WHAT THE TASK REQUIRES. In the entries below, find the line with "none -> [43,717,314,910] [image] | Turismo" and the line with "none -> [351,719,897,848]". Reproduce those two lines and every line between them exactly, and nothing more.

DATA IN THIS EXERCISE.
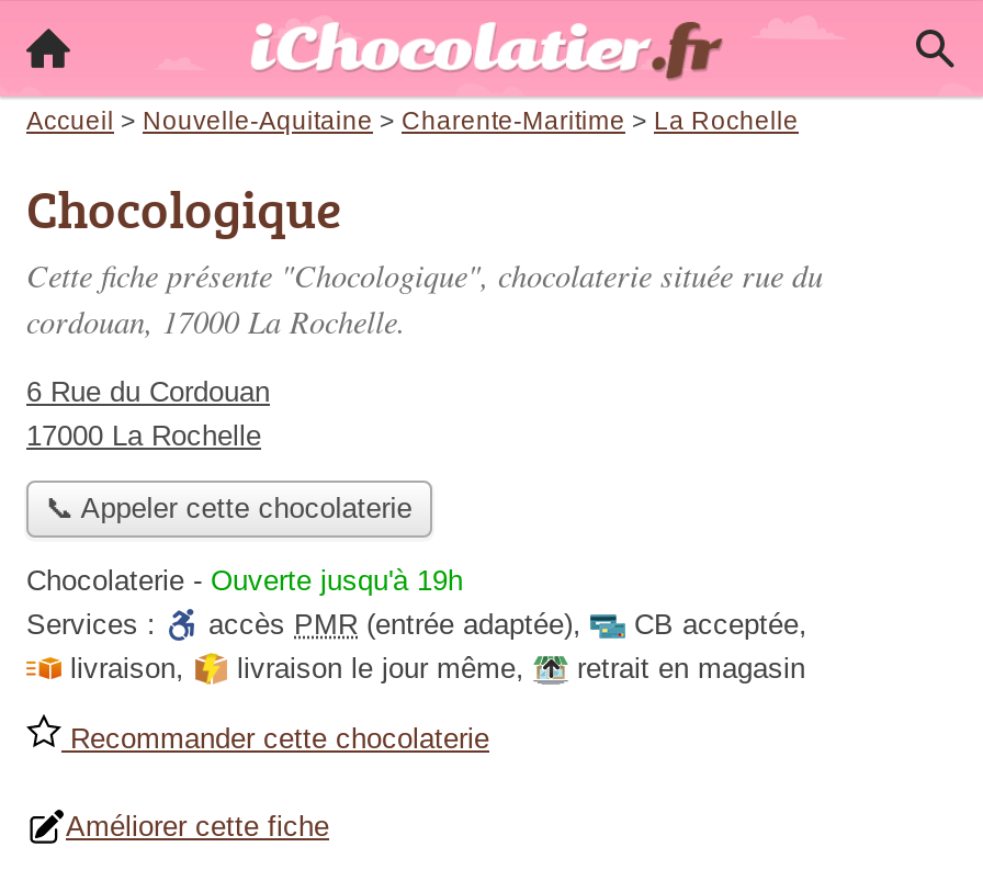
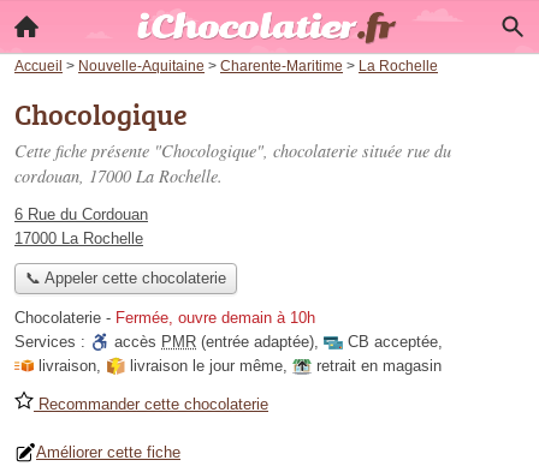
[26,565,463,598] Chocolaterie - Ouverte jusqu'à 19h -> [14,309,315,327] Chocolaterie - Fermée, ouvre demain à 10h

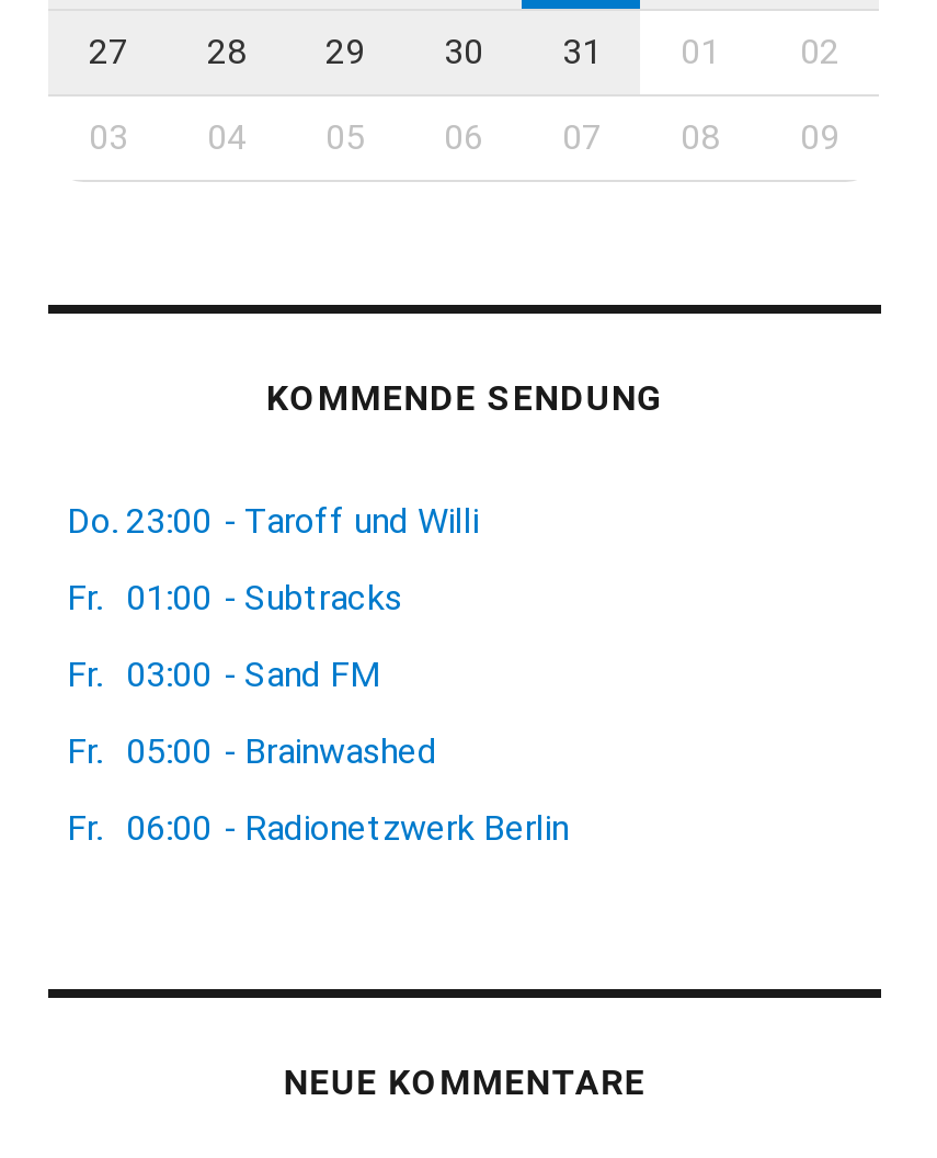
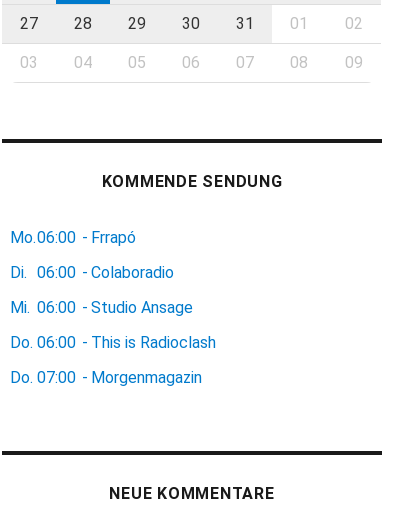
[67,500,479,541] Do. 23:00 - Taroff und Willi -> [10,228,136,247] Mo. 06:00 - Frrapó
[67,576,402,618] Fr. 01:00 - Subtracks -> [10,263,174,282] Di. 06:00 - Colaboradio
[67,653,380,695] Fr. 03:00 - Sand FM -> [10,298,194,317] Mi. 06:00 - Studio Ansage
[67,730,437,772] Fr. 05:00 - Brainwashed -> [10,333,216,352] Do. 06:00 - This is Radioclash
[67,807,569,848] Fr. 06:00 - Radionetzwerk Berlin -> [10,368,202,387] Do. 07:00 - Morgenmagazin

...

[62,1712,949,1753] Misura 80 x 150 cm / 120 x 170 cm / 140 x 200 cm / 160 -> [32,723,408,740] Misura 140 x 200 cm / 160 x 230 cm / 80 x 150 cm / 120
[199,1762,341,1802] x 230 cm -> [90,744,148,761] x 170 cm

--

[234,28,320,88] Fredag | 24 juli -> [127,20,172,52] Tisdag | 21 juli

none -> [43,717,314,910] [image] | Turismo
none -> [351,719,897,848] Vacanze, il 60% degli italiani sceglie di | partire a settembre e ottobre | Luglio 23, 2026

ANSWER SECTION.
none -> [43,717,314,910] [image] | Turismo
none -> [351,719,897,848] Vacanze, il 60% degli italiani sceglie di | partire a settembre e ottobre | Luglio 23, 2026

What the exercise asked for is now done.